11. The resource allocation method according to claim 10, wherein,

the first indication information is indication information corresponding to a first activation option in the configured GrantConfigType2 ActionStateList; and/or

The second indication information is indication information corresponding to a second activation option in the sps-ConfigActionStateList; and/or

The third indication information is indication information corresponding to a first activation option in the configurable GrantConfigType2 ActionStateList and a second activation option in the sps-ConfigActionStateList.

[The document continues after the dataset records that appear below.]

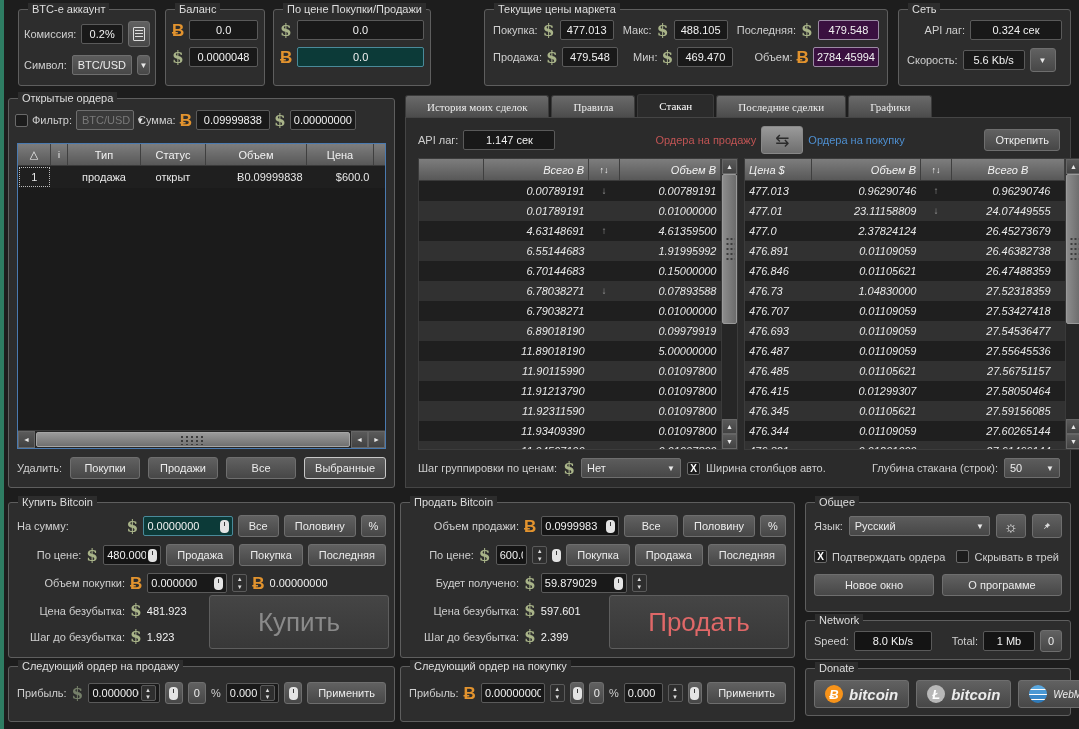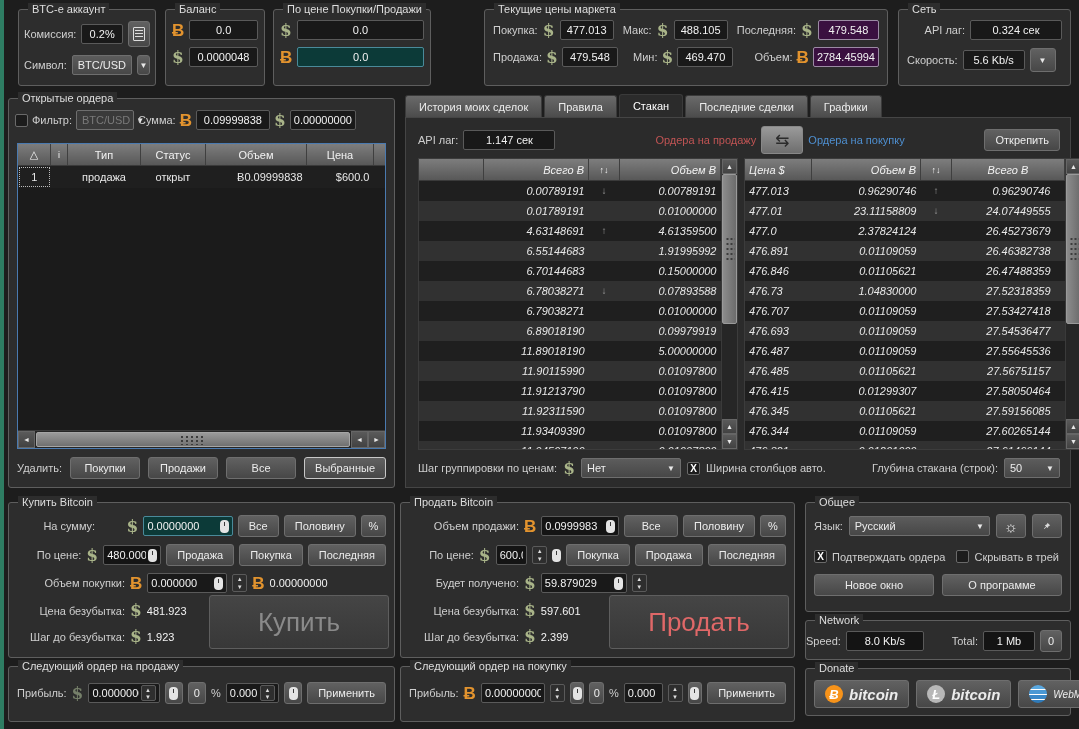--- a/index.html
+++ b/index.html
@@ -55,7 +55,7 @@
 
   
   .tabbar{position:absolute;left:405px;top:95px;width:666px;height:22px;display:flex;align-items:flex-end;gap:2px;}
-  .tab{height:21px;display:flex;align-items:center;padding:0 13px;background:linear-gradient(#6a6a6a,#4c4c4c);border:1px solid #3a3a3a;border-bottom:none;border-radius:3px 3px 0 0;color:#ececec;}
+  .tab{height:21px;display:flex;align-items:center;padding:0 21px;background:linear-gradient(#6a6a6a,#4c4c4c);border:1px solid #3a3a3a;border-bottom:none;border-radius:3px 3px 0 0;color:#ececec;font-family:Liberation Serif, serif;}
   .tab.active{background:#2b2b2b;height:22px;color:#fff;}
 
   

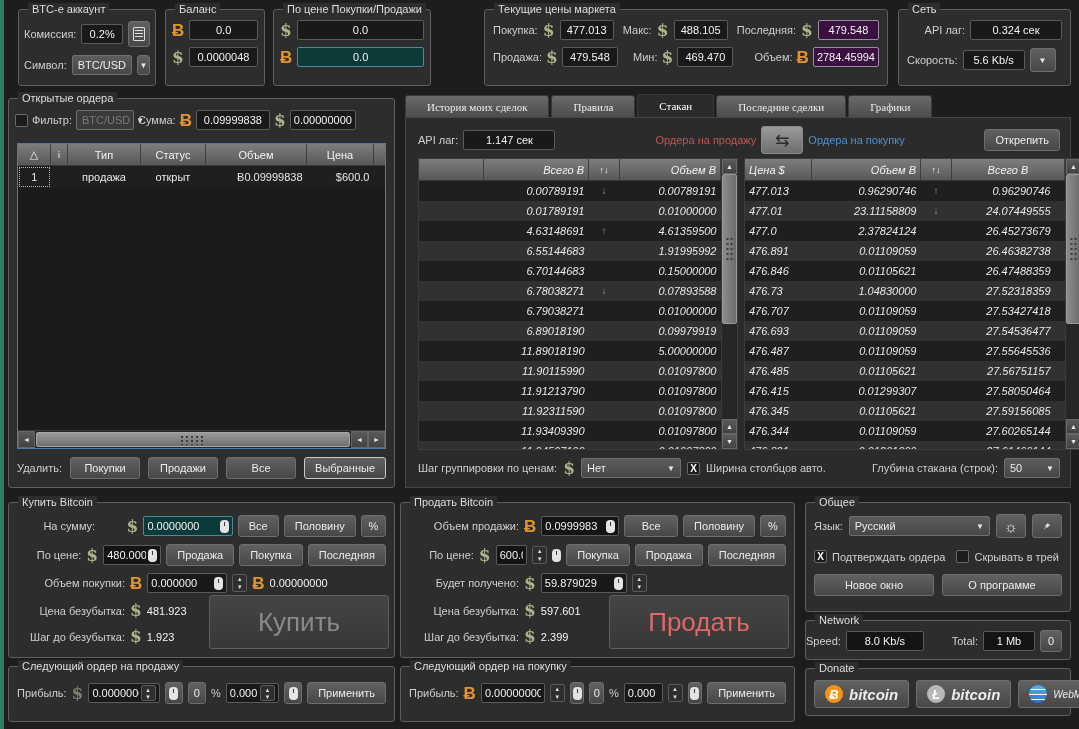--- a/index.html
+++ b/index.html
@@ -571,7 +571,7 @@
 <div class="gb" style="left:8px;top:502px;width:387px;height:156px">
   <div class="gb-t">Купить Bitcoin</div>
   <div class="row" style="margin:12px 8px 0 8px;gap:5px">
-    <span class="lbl" style="width:108px;text-align:center">На сумму:</span>
+    <span class="lbl" style="width:108px;text-align:left">На сумму:</span>
     <span class="ds">$</span>
     <span class="field teal" style="width:92px">
           <input value="0.0000000" style="">

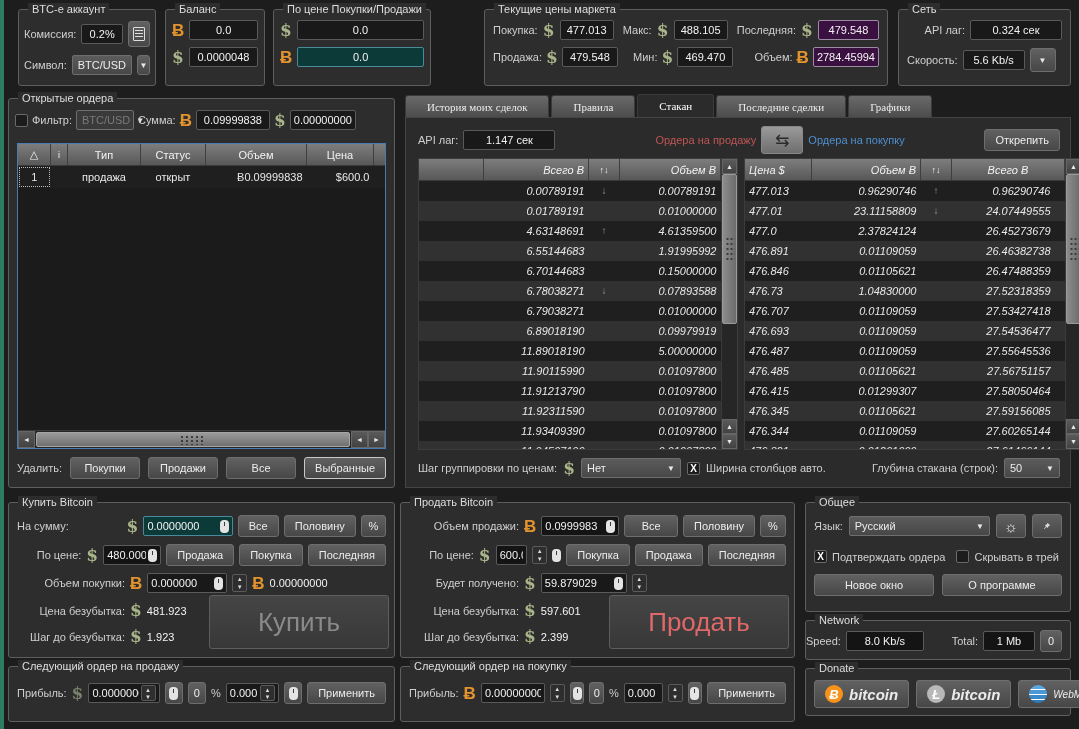--- a/index.html
+++ b/index.html
@@ -703,7 +703,7 @@
 
 <div class="gb" style="left:805px;top:620px;width:266px;height:40px">
   <div class="gb-t">Network</div>
-  <div class="row" style="margin:9px 8px 0 0;">
+  <div class="row" style="margin:9px 8px 0 8px;">
     <span class="lbl">Speed:</span>
     <span class="field center ro dark" style="width:78px">8.0 Kb/s</span>
     <span class="lbl" style="margin-left:auto">Total:</span>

12. The resource allocation method according to claim 1, wherein,

the first indication information is indication information corresponding to a plurality of CG configurations in the first set, or the first indication information is indication information corresponding to a third activation option, wherein the third activation option comprises identifiers of a plurality of CG configurations which can be activated simultaneously in the first set; and/or

The second indication information is indication information corresponding to a plurality of SPS configurations in the second set, or the second indication information is indication information corresponding to a fourth activation option, wherein the fourth activation option comprises identifiers of a plurality of SPS configurations which can be activated simultaneously in the second set; and/or

The third indication information is indication information corresponding to one or more CG configurations and one or more SPS configurations in the third set, or the third indication information is indication information corresponding to a fifth activation option, where the fifth activation option includes an identifier of one or more CG configurations and an identifier of one or more SPS configurations that may be activated simultaneously in the third set.

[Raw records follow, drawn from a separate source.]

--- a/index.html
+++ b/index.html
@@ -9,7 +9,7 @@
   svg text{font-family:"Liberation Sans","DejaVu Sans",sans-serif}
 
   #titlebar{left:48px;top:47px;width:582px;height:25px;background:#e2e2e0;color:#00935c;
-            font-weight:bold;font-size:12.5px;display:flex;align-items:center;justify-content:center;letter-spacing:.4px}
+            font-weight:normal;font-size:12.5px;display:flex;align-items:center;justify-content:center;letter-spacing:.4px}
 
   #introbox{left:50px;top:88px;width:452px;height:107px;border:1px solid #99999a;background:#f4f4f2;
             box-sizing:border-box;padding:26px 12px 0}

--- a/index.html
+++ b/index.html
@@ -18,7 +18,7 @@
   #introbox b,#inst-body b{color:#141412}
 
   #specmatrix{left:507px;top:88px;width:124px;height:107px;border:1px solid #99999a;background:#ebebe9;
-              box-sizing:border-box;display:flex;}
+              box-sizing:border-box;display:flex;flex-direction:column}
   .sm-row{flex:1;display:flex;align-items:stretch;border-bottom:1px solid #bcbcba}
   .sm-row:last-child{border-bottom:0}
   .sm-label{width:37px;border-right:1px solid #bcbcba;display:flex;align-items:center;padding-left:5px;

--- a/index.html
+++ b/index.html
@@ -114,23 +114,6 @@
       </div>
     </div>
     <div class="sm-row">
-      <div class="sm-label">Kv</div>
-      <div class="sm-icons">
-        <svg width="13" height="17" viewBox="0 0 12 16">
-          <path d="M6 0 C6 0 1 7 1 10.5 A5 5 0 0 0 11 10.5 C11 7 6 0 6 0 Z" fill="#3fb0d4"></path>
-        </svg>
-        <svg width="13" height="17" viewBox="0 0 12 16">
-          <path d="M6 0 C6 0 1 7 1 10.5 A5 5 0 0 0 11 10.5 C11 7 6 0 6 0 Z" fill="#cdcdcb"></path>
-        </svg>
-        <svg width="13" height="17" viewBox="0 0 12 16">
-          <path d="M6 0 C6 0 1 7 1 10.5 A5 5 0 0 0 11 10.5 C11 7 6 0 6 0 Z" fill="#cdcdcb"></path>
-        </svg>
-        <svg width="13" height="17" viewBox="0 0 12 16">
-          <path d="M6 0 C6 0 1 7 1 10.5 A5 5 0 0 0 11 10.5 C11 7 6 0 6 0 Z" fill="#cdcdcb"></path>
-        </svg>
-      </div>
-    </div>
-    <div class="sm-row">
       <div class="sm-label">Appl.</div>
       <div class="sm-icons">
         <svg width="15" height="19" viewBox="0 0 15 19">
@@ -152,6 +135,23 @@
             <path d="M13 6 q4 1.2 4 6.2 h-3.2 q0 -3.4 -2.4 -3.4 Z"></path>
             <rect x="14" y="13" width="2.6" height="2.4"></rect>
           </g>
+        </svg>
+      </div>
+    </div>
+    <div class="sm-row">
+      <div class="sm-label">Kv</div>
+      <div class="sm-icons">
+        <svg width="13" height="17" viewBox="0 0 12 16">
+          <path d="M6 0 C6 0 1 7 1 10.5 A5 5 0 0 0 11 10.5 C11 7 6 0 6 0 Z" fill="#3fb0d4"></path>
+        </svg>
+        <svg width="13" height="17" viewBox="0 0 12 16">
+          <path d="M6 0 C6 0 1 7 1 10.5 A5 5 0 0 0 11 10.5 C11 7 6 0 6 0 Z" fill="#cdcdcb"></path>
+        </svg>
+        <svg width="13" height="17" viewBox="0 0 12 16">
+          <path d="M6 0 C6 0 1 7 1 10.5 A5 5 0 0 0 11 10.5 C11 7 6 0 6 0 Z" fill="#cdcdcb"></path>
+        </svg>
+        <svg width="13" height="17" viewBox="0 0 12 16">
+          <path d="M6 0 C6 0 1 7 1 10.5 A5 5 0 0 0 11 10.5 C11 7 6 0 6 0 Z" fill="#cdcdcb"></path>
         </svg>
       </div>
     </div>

13. The resource allocation method of claim 1, further comprising:

And the terminal performs uplink transmission by utilizing the resources corresponding to the activated plurality of CG configuration and/or receives downlink data by utilizing the resources corresponding to the activated plurality of SPS configuration.

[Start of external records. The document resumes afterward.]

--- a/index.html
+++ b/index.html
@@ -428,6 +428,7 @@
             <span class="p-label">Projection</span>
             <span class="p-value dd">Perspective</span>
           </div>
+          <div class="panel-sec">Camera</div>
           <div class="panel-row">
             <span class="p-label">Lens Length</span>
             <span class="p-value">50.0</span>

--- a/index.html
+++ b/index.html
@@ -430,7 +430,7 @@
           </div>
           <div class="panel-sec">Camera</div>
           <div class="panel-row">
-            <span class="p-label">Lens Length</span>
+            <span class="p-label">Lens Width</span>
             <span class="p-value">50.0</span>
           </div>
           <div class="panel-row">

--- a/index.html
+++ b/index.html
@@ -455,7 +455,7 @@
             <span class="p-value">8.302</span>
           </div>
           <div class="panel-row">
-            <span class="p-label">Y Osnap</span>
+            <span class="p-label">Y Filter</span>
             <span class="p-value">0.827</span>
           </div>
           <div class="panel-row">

14. A resource allocation method, comprising:

the base station sends signaling carrying resource allocation configuration information to the terminal, wherein the resource allocation configuration information comprises: the resource allocation information, the resource activation information and the position offset relation configuration, or the resource allocation configuration information comprises: configuring the resource activation information and the position offset relation;

15. The resource allocation method according to claim 14, wherein,

16. The resource allocation method according to claim 14, wherein,

17. A terminal, comprising:

a receiving module, configured to receive signaling carrying resource allocation configuration information sent by a base station, where the resource allocation configuration information includes: the resource allocation information, the resource activation information and the position offset relation configuration, or the resource allocation configuration information comprises: configuring the resource activation information and the position offset relation;

18. A base station, comprising:

a sending module, configured to send signaling carrying resource allocation configuration information to a terminal, where the resource allocation configuration information includes: the resource allocation information, the resource activation information and the position offset relation configuration, or the resource allocation configuration information comprises: configuring the resource activation information and the position offset relation;

19. A communication apparatus, comprising:

A processor; and

a memory coupled to the processor for storing instructions that, when executed by the processor, cause the processor to perform the resource allocation method of any of claims 1-16.

20. A resource allocation system, comprising: the terminal of claim 17, and the base station of claim 18.